Mayo Clinic Graduate School of Biomedical Sciences, Department of Molecular Pharmacology & Experimental Therapeutics, Windland Smith Rice Sudden Death Genomics Laboratory, Mayo Clinic, Rochester, Minnesota.
Mayo Clinic Graduate School of Biomedical Sciences, Department of Molecular Pharmacology & Experimental Therapeutics, Windland Smith Rice Sudden Death Genomics Laboratory, Mayo Clinic, Rochester, Minnesota; Mayo Clinic School of Medicine, Mayo Clinic, Rochester, Minnesota.
Heart Rhythm. 2018 Apr;15(4):555-561. doi: 10.1016/j.hrthm.2017.11.032. Epub 2017 Dec 2.

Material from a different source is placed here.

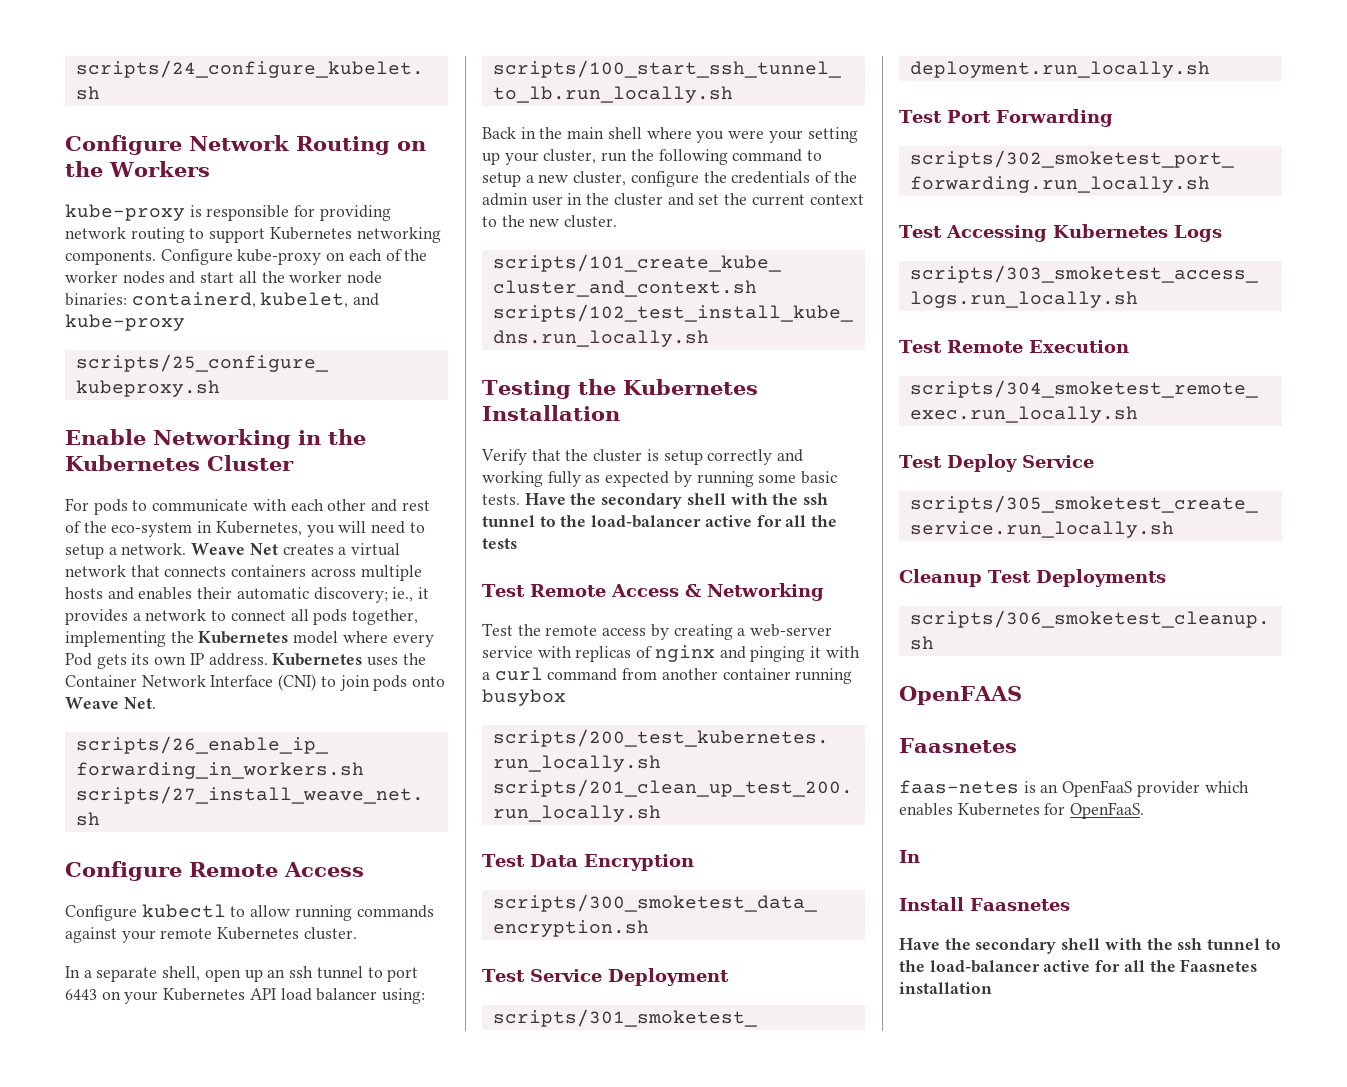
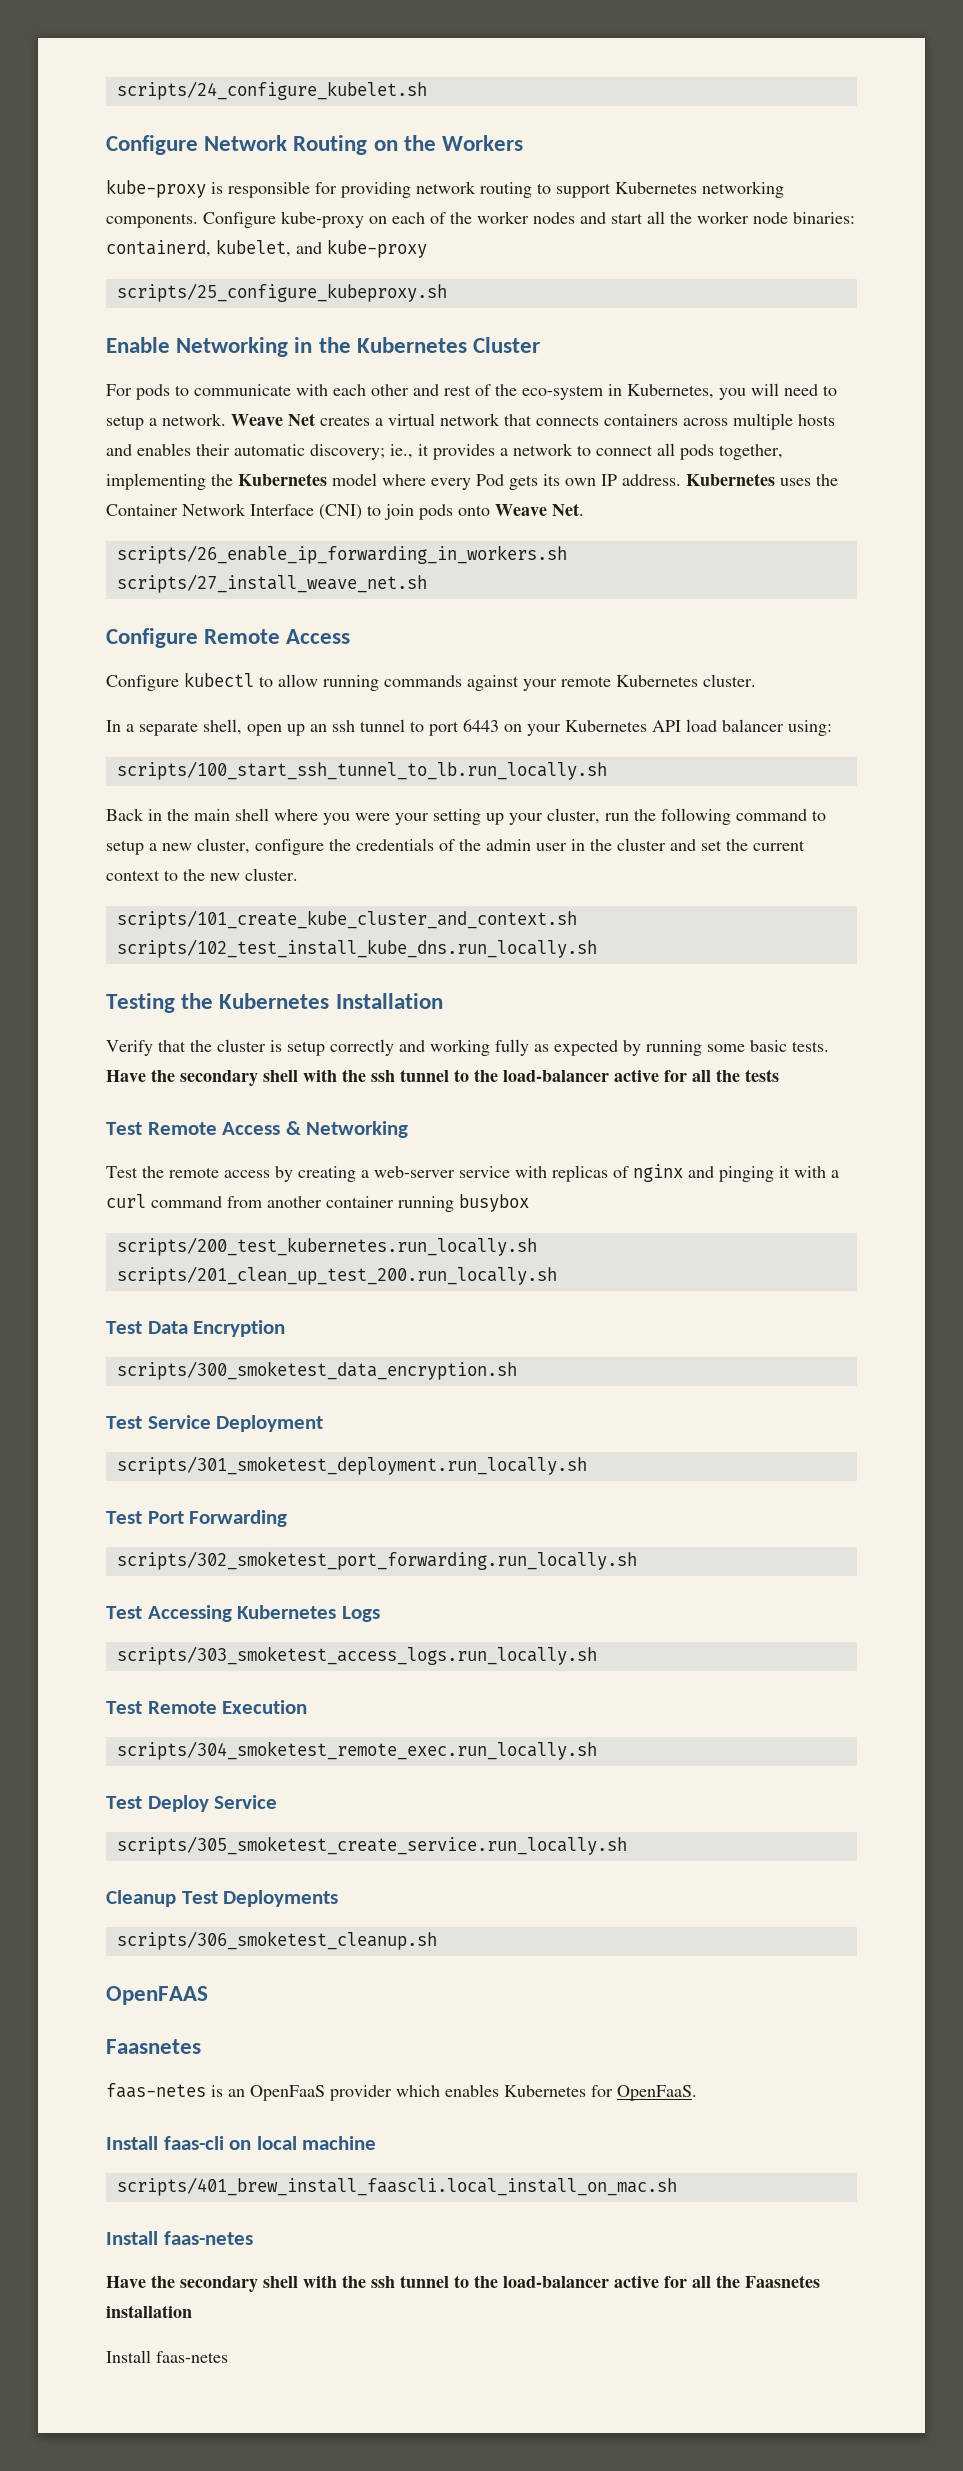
[899,850,920,863] [899,897,1070,911] In // Install Faasnetes -> [106,2136,377,2150] [116,2177,677,2196] [106,2231,253,2245] Install faas-cli on local machine // scripts/401_brew_install_faascli.local_install_on_mac.sh // Install faas-netes
(992, 988) none -> [106,2350,228,2363] // Install faas-netes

Mutations in the KCNQ1-encoded Kv7.1 potassium channel cause long QT syndrome (LQTS) type 1 (LQT1). It has been suggested that ∼10%-20% of rare LQTS case-derived variants in the literature may have been published erroneously as LQT1-causative mutations and may be "false positives."
The purpose of this study was to determine which previously published KCNQ1 case variants are likely false positives.
A list of all published, case-derived KCNQ1 missense variants (MVs) was compiled. The occurrence of each MV within the Genome Aggregation Database (gnomAD) was assessed. Eight in silico tools were used to predict each variant's pathogenicity. Case-derived variants that were either (1) too frequently found in gnomAD or (2) absent in gnomAD but predicted to be pathogenic by ≤2 tools were considered potential false positives. Three of these variants were characterized functionally using whole-cell patch clamp technique.
Overall, there were 244 KCNQ1 case-derived MVs. Of these, 29 (12%) were seen in ≥10 individuals in gnomAD and are demotable. However, 157 of 244 MVs (64%) were absent in gnomAD. Of these, 7 (4%) were predicted to be pathogenic by ≤2 tools, 3 of which we characterized functionally. There was no significant difference in current density between heterozygous KCNQ1-F127L, -P477L, or -L619M variant-containing channels compared to KCNQ1-WT.
This study offers preliminary evidence for the demotion of 32 (13%) previously published LQT1 MVs. Of these, 29 were demoted because of their frequent sighting in gnomAD. Additionally, in silico analysis and in vitro functional studies have facilitated the demotion of 3 ultra-rare MVs (F127L, P477L, L619M).
KCNQ1 编码的 Kv7.1 钾通道突变导致长 QT 综合征 (LQTS) 1 型 (LQT1)。有人提出,文献中约有 10%-20%的罕见 LQTS 病例衍生变异可能被错误地发表为 LQT1 致病突变,可能是“假阳性”。
本研究旨在确定哪些先前发表的 KCNQ1 病例变异可能是假阳性。
编制了一份所有已发表的病例衍生 KCNQ1 错义变异 (MV) 的清单。评估每个 MV 在基因组聚集数据库 (gnomAD) 中的出现情况。使用 8 种计算工具预测每个变体的致病性。被认为是潜在假阳性的病例衍生变异要么 (1) 在 gnomAD 中过于频繁地发现,要么 (2) 在 gnomAD 中不存在,但被 ≤2 种工具预测为致病性。对其中的 3 种变体进行了全细胞贴附式膜片钳技术的功能特征描述。
总体而言,有 244 个 KCNQ1 病例衍生 MV。其中,29 个 (12%) 在 gnomAD 中至少有 10 个人存在,是可排除的。然而,244 个 MV 中有 157 个 (64%) 在 gnomAD 中不存在。其中,7 个 (4%) 被 ≤2 种工具预测为致病性,我们对其中的 3 个进行了功能特征描述。与 KCNQ1-WT 相比,杂合 KCNQ1-F127L、-P477L 或 -L619M 变异通道的电流密度没有显著差异。
本研究初步证明了 32 个 (13%) 先前发表的 LQT1 MV 的降级。其中,29 个因为在 gnomAD 中频繁出现而被降级。此外,计算分析和体外功能研究促进了 3 个超罕见 MV (F127L、P477L、L619M) 的降级。